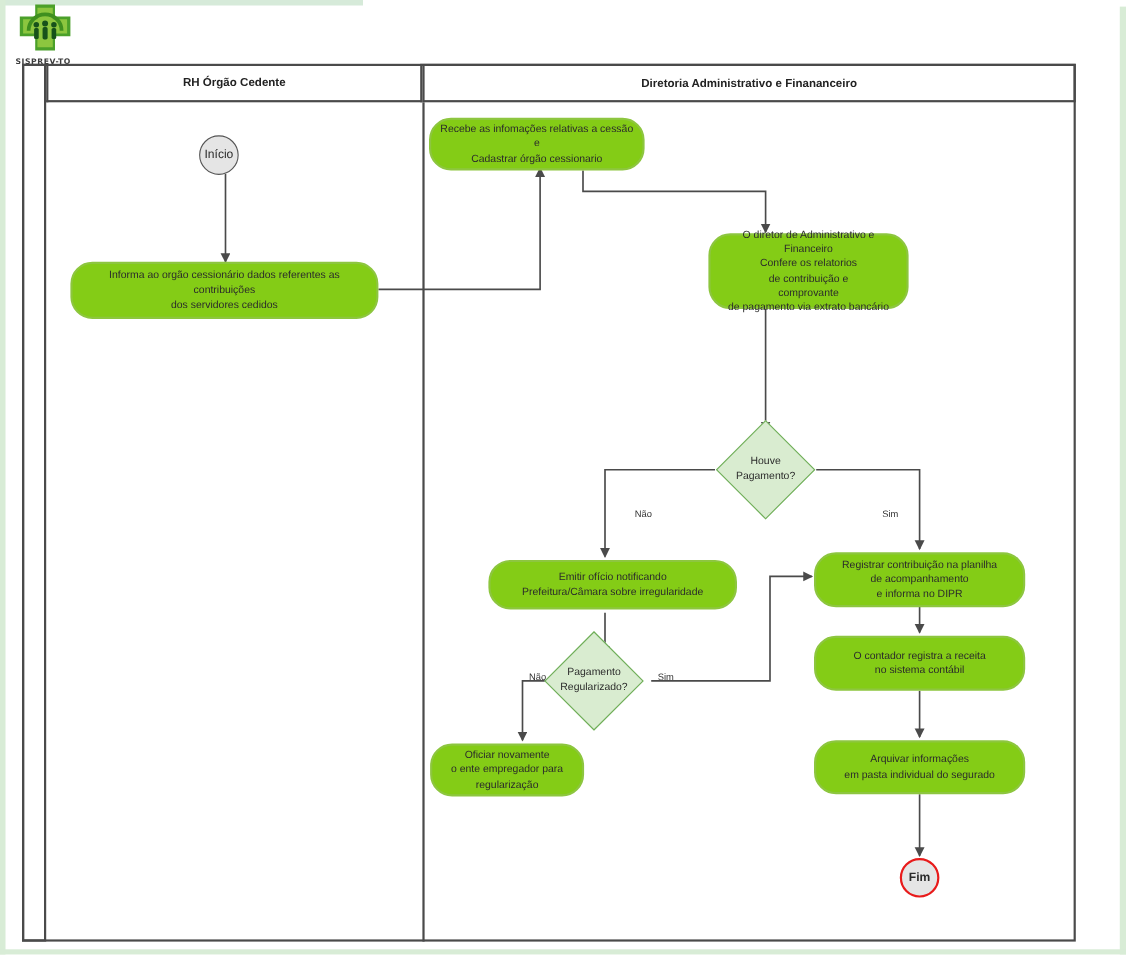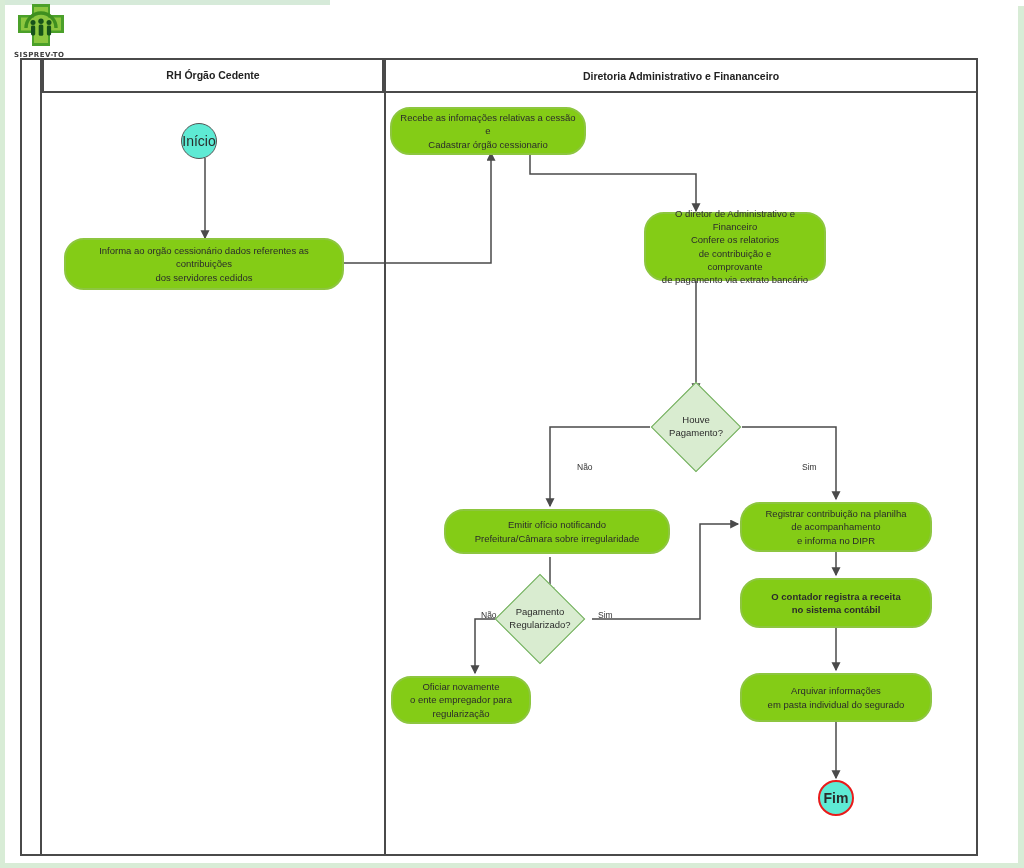--- a/index.html
+++ b/index.html
@@ -118,24 +118,24 @@
   }
   .proc {
     background: #84cc16;
     border: 2.5px solid #8dc63f;
     border-radius: 20px;
     font-size: 9.5px;
     line-height: 1.38;
     padding: 2px 6px;
   }
   .terminator {
-    background: #5eead4;
+    background: #e5e5e5;
     border: 1.5px solid #555;
     border-radius: 50%;
-    font-size: 14px;
+    font-size: 11px;
   }
   .terminator.end {
     border: 2.5px solid #e81b1b;
     font-weight: bold;
   }
   .diamond-wrap {
     position: absolute;
   }
   .diamond-shape {
     position: absolute;
@@ -311,21 +311,21 @@
       <div>
         <div>Pagamento</div>
         <div>Regularizado?</div>
       </div>
     </div>
   </div>
 
   <div class="edge-label" style="left:481px; top:610px;">Não</div>
   <div class="edge-label" style="left:598px; top:610px;">Sim</div>
 
-  <div class="node proc" style="left:740px; top:578px; width:192px; height:50px;font-weight:bold;">
+  <div class="node proc" style="left:740px; top:578px; width:192px; height:50px;">
     <div>
       <div>O contador registra a receita</div>
       <div>no sistema contábil</div>
     </div>
   </div>
 
   <div class="node proc" style="left:391px; top:676px; width:140px; height:48px;">
     <div>
       <div>Oficiar novamente</div>
       <div>o ente empregador para regularização</div>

WHAT THE EXERCISE ASKS
The output consists solely of the lines from the line that contains "<div>Oficiar novamente</div>" through the final line of the data.

WRITTEN RESPONSE
       <div>Oficiar novamente</div>
       <div>o ente empregador para regularização</div>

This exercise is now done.